Giorni feriali

Fabio Orrico è un cultore del cinema e della poesia (ho già recensito una sua opera poetica che consiglio vivamente, qui). Apprezzo anche i suoi interventi critici, ma non avevo mai letto un suo romanzo prima d’ora. Eccolo: in questo Giorni feriali (Italic), dove non c’è nulla di superfluo oltre un racconto dalla trama precisa che scorre implacabile senza nessun momento morto, confluisce la sua passione per il cinema che si traduce in una narrazione molto visiva (show, don’t tell). L’ambiente descritto è la provincia romagnola, i temi le cose tangibili di tutti i giorni, le attese, le speranze, le disillusioni, i mutui da pagare e i soldi che non bastano mai, il lavoro precario, le relazioni che si sfaldano, la vita nel suo incedere ora veloce ora stanco, nel logorio che coinvolge tutto, anche la memoria. I personaggi perlopiù cameriere, operai, impiegati alle prese con amori e disamori su vecchie auto in esplorazione di periferie, in lotta contro la precarietà, il tutto reso tramite una lingua colloquiale, viva. Mi è venuto naturale all’inizio della lettura pensare alle atmosfere di Cattedrale di Carver (qui), poi però sono stata trasportata in altre direzioni. Nella prosa di Orrico non c’è alcun atteggiamento snobistico, si avverte invece l’interesse per la letteratura cosiddetta “di genere” e la cultura pop, soprattutto americana. Si passa così da situazioni scanzonate ad altre più grottesche, dalla nostalgia romantica ritmata dal sottofondo di Rust never sleeps di Neil Young fino al lieto fine da commedia brillante. E poi quel titolo che richiama la curiosa etimologia di feria/feriale con due diversi e opposti significati, ossia “feriale” inteso come giorno non festivo della settimana e “feria” come giorno di vacanza. Il sostantivo feria indicava nel mondo romano il giorno dedicato al culto, poi col cristianesimo è passato a indicare i giorni della settimana (esclusi il sabato e la domenica) distinti con un numero progressivo (feria secunda etc).

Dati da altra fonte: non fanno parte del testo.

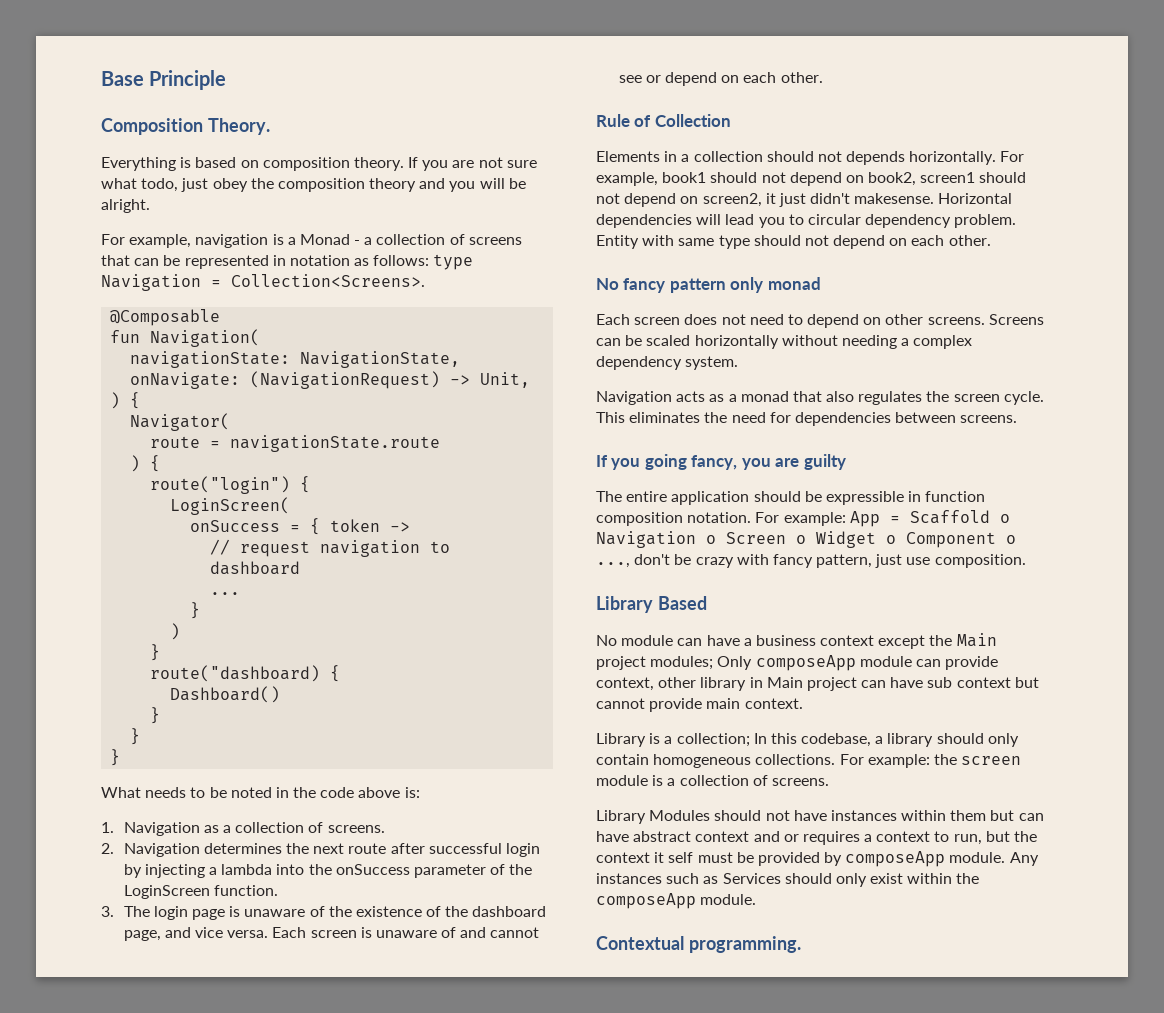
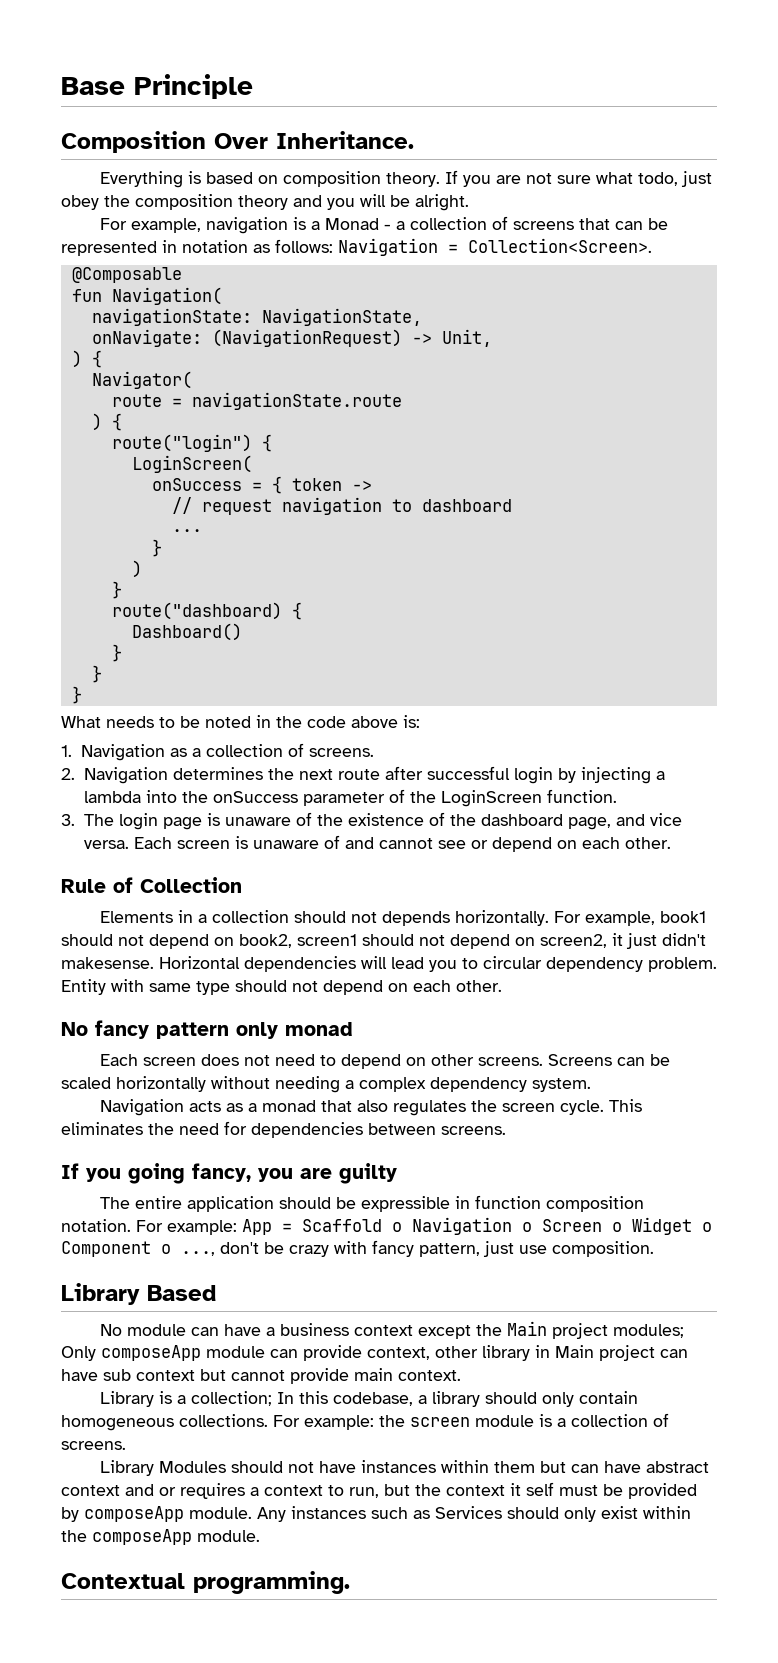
- Composition Theory.
+ Composition Over Inheritance.
- For example, navigation is a Monad - a collection of screens that can be represented in notation as follows: type Navigation = Collection<Screens>.
+ For example, navigation is a Monad - a collection of screens that can be represented in notation as follows: Navigation = Collection<Screen>.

Il protagonista maschile Emi (il romanzo viene condotto secondo il suo punto di vista, lucido e al tempo stesso disincantato e ironico) anche quando è in ferie vive giorni feriali, ovvero lavorativi. Le sue ferie se non altro sono utili a chiudere con il passato, a fare ordine e chiarezza, sfogarsi con un senso di soddisfazione che il lettore vive sulla sua pelle per osmosi, soprattutto nelle situazioni fuori dall’ordinario e al limite del criminale (un po’ come avviene nel finale del film Joker), tutti ingredienti che rendono Giorni feriali perfetto per farne un film, una commedia un po’ d’azione un po’ grottesca con un pizzico di romanticismo e pure di BDSM. Ferie dunque non come vacanza ma, al contrario, come occasione per riempire vuoti, appianare e risolvere conflitti, seppur tramite azioni scriteriate (se poi ti capita una proposta che non si può rifiutare che fai?), per esempio: introdursi in casa altrui per sottrarre una penna erede del più famoso piatto di legumi; andare a un rave o in un locale per scambisti (le possibilità di svago sono infinite); passare una notte in gattabuia o andarci vicino per aver tirato pugni liberatori sul grugno del gorilla (o della scimmietta) che ti ha rovinato la vita. Ma tanto la vita va in rovina lo stesso, e allora meglio godersele queste benedette ferie e passarsi qualche sfizio che ogni cosa va e viene e le sberle una volta si prendono e un’altra volta si danno, oggi ti lasciano domani sei tu che scappi, non sia mai che trovi un amico lì fuori pronto a salvarti la pelle, o un nuovo amore, addirittura. In fondo, tutto è possibile, ogni giorno, specie in un romanzo.